A curare e condurre il pubblico in questa conversazione sarà Maria Iavarone, docente di Filosofia e Storia. La professoressa guiderà il pubblico alla scoperta del contributo di Haeckel al monismo filosofico: quella visione unitaria della natura che, intrecciando scienza, arte e filosofia, rese il grande naturalista tedesco uno dei pensatori più originali e controversi tra Ottocento e Novecento.
Si tratta di un’opportunità unica per osservare, oltre alla bellezza delle sue tavole naturalistiche, la profondità intellettuale di una figura capace di tenere insieme lo sguardo scientifico e quello filosofico. In più i visitatori potranno approfittare dell’incontro per visitare la mostra. Un percorso espositivo che si basa sul soggiorno caprese di Haeckel nel luglio–agosto 1859 (quando venticinquenne realizzò una serie di acquerelli dell’isola) e sulla pubblicazione delle Kunstformen der Natur (1899–1904), tavole di organismi naturali che influenzarono direttamente l’Art Nouveau europeo.

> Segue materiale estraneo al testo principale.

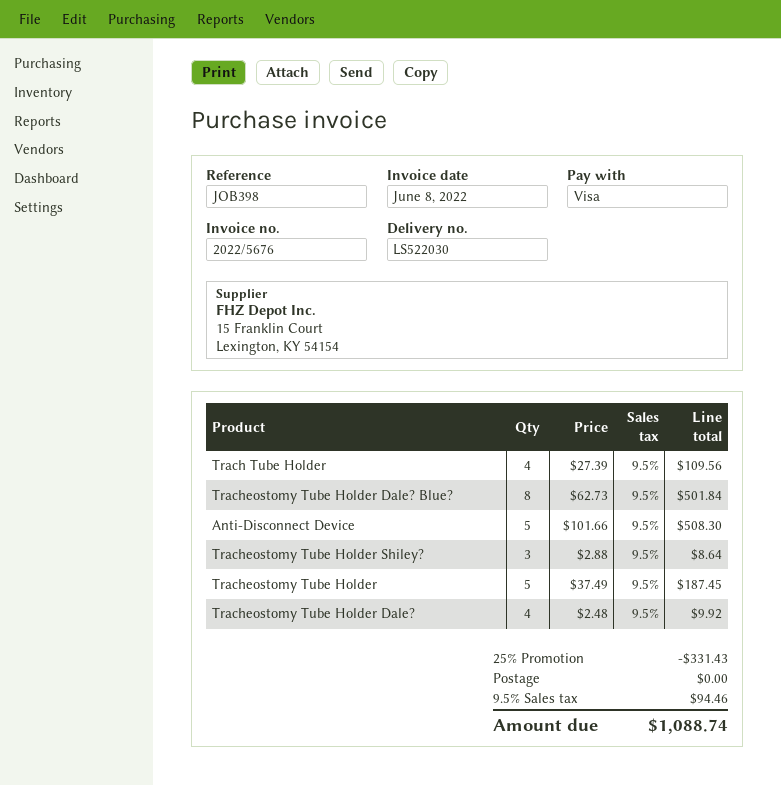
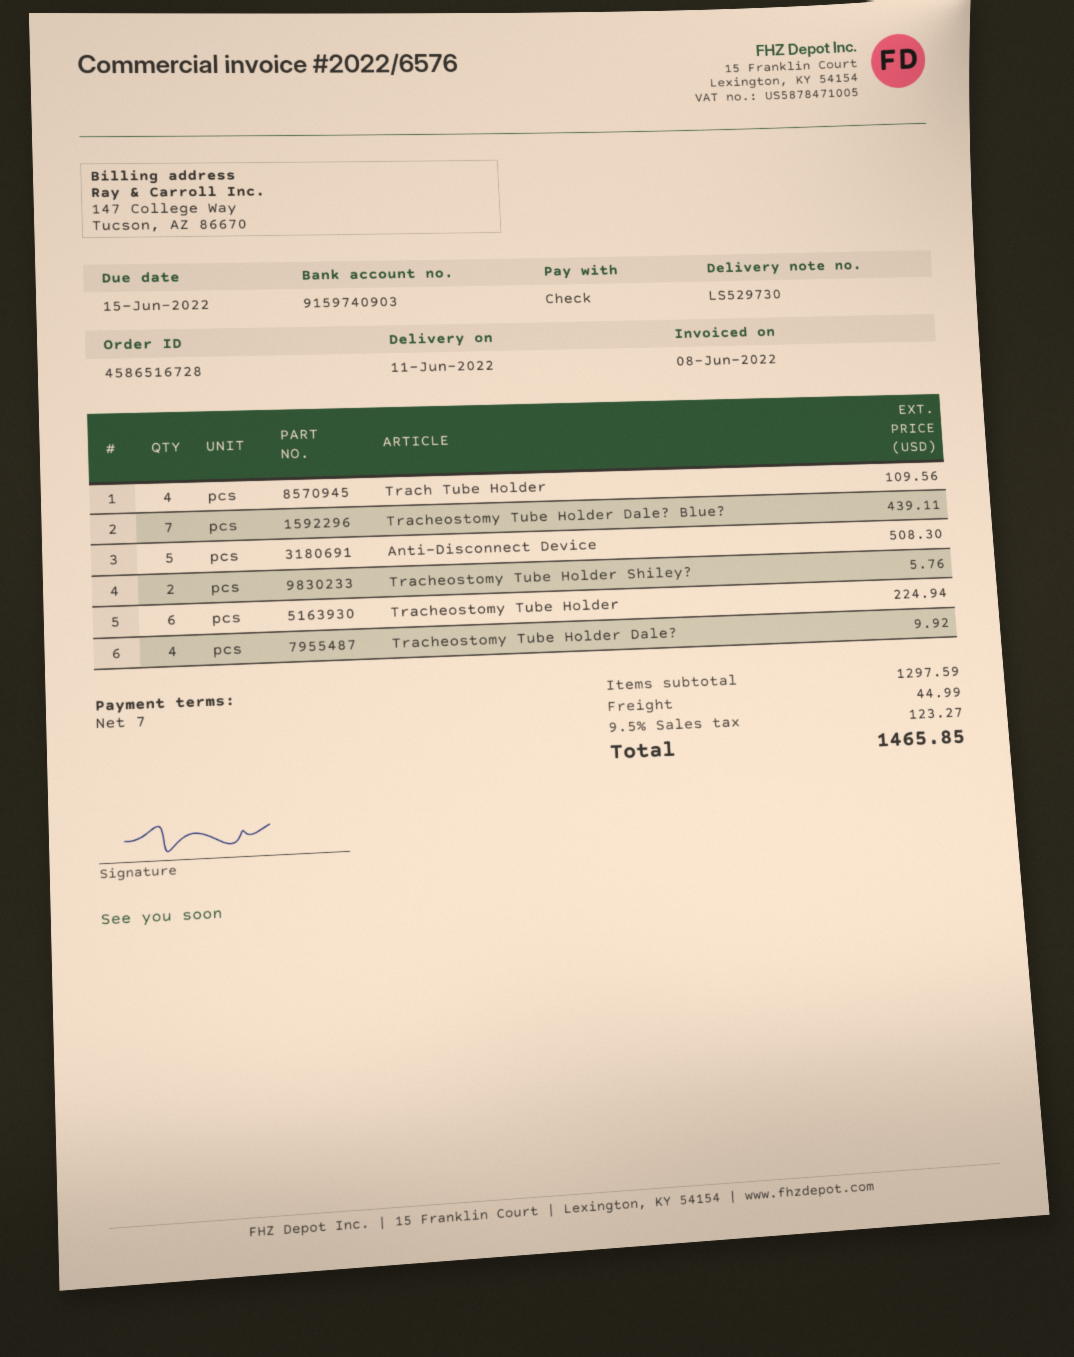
delivery note number: LS522030 -> LS529730
invoice number: 2022/5676 -> 2022/6576
payment method: Visa -> cheque
Tracheostomy Tube Holder Dale? Blue?: 8 for 501.84 -> 7 for 439.11
Tracheostomy Tube Holder Shiley?: 3 for 8.64 -> 2 for 5.76
Tracheostomy Tube Holder: 5 for 187.45 -> 6 for 224.94
discount: 25% = 331.43 -> none
shipping: 0.00 -> 44.99
tax: 9.5% = 94.46 -> 9.5% = 123.27
total: 1088.74 -> 1465.85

Si potranno osservare da vicini diversi cimeli come la prima edizione italiana delle Kunstformen der Natur (1901) in teca, le tavole parietali di meduse, radiolari, coralli e sifonofori, le opere di Darwin e Haeckel a confronto; le Esquisses Décoratives di René Binet , con la documentazione della sua Porte Monumentale per l’Esposizione Universale di Parigi del 1900.
Non solo. Tra gli oggetti esposti ci sono le sculture marine in bronzo e meduse in vetro dell’artista Gianluca Federico, e le riproduzioni di quindici acquerelli di Capri nella sala circolare: i Faraglioni, il Castello di Barbarossa, la Grotta di Mitromania, l’Arco Naturale accompagnate da estratti delle lettere di viaggio provenienti dall’Ernst-Haeckel-Haus di Jena. Una sezione è invece dedicata al rapporto tra Haeckel e Anton Dohrn, fondatore della Stazione Zoologica di Napoli (1874). Un dialogo che portò a diverse divergenze sulle teorie dell’evoluzione.
La mostra Haeckel e Capri – Forme artistiche del mare, curata da Bruno Flavio , con la direzione scientifica di Manuela Schiano, sarà aperta al pubblico fino al 16 giugno presso la sede della Fondazione SMZ.